It’s a good idea until you consider the fact that a Raspberry Pi will be astronomically more power efficient.
Look for refurbished elitedesk g5, it runs debian magnificantly! I splurged a bit on the memory and ssd and have a quite nice desktop (developer).
A RPi is going to be smaller, quieter, and 10x more energy efficient though…
There are probably a dozen things you can do to save energy on orders of magnitude higher than using a pi.
Then do them. It’s still not going to decrease the energy use of your server.
Also, Raspberry Pi first got popular because of the size and cost. Now it’s popular because it’s popular. Not hating on them, I think they’re cool, but they’re not cheap any more. Especially with the scalping.
Getting x86_64 based systems is going to mean much less headache. Unless you truly truly need the size I wouldn’t consider getting a Pi or other SBC. Just go to literally any used marketplace (Facebook, Craigslist, etc) and get anything.
but they’re not cheap any more
People say this, but they really are still cheap.
The original Raspberry Pi Model B launched for £22 in 2012. The entry level Raspberry Pi 5 is £46, but adjusted for inflation that’s only £32 in 2012 money. So only £10 more expensive in real terms.
Raspberry Pi Zero 2 W is only £14.40, which is only £10 in 2012 money. Compare this to the original Raspberry Pi Model A, which launched for £16.
People look at the headline cost of the high end RPi 5s (£115 for the 16GB model, £76 for the 8GB), but fail to recognise that there was nothing comparable to these in the Raspberry Pi lineup before, and these are not the only models in the Raspberry Pi lineup now.
Inflation adjustment doesn’t really tell the whole story though, it’s not like salaries have gone up by the same amount. Regardless, I don’t like dealing with the Zero unless I specifically need something that tiny. It’s just too annoying. Don’t get me wrong! They’re cool! I’m just saying unless I really need a Pi Zero I wouldn’t wanna work with one. I’d rather work with x86_64 than Arm. Like even just getting Java working was really tricky on Zero. Much like a microcontroller has limitations for what you can run on them but they have other benefits, Zeros aren’t really general purpose.
So yeah, dirt cheap used laptop for general purpose server beats out dirt cheap Pi in my book.
10£ more, or 50% more expensive?
That’s only true for the high-end Pi 5. Lower-powered models like the zero 2 are still cheap, and they’re a lot easier to find than a few years ago.
Which part? Because the “it’s not x86” is even more annoying to deal with on Pi Zero lol.
Only if you’re running it at full load all the time and comparing that to a comparable number of raspberry pis it would take to do the same amount of work. Also, only if you live in a cold climate and the heat generated is not a concern and power is supplied by a renewable source so power isn’t a concern.

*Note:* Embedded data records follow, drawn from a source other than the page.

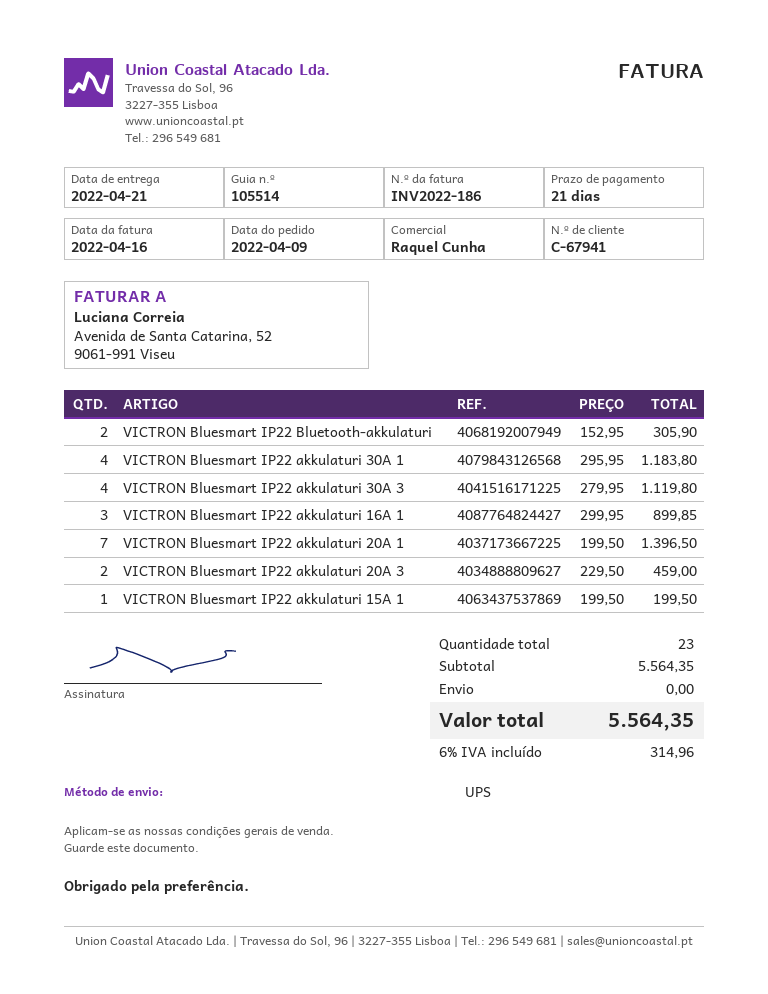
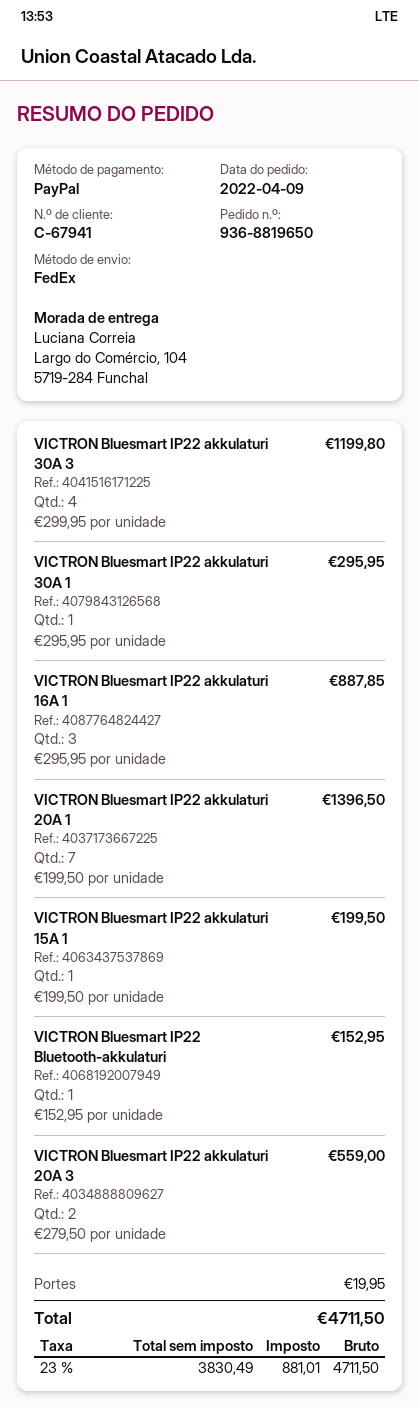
shipping method: UPS -> FedEx
VICTRON Bluesmart IP22 Bluetooth-akkulaturi: 2 x 152.95 = 305.90 -> 1 x 152.95 = 152.95
VICTRON Bluesmart IP22 akkulaturi 30A 1: 4 x 295.95 = 1183.80 -> 1 x 295.95 = 295.95
VICTRON Bluesmart IP22 akkulaturi 30A 3: 4 x 279.95 = 1119.80 -> 4 x 299.95 = 1199.80
VICTRON Bluesmart IP22 akkulaturi 16A 1: 3 x 299.95 = 899.85 -> 3 x 295.95 = 887.85
VICTRON Bluesmart IP22 akkulaturi 20A 3: 2 x 229.50 = 459.00 -> 2 x 279.50 = 559.00
shipping: 0.00 -> 19.95
tax: 6% = 314.96 -> 23% = 881.01
total: 5564.35 -> 4711.50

I’m sure silicon valley are stepping on each other, vying to get their hands on these super cheap laptops for their 24/7 AI training.
They aren’t very useful for much besides hobby projects. Modern hardware is more energy efficient and will be cheaper in the long run compared to anything that would be considered e-waste. The only advantage an old laptop has is the initial cost, so it makes sense for a small home server.
No Silicon Valley are the ones throwing these things away because it costs them too much money to deal with old unreliable PCs.
Damn, I should have ended the post with /s for people like you.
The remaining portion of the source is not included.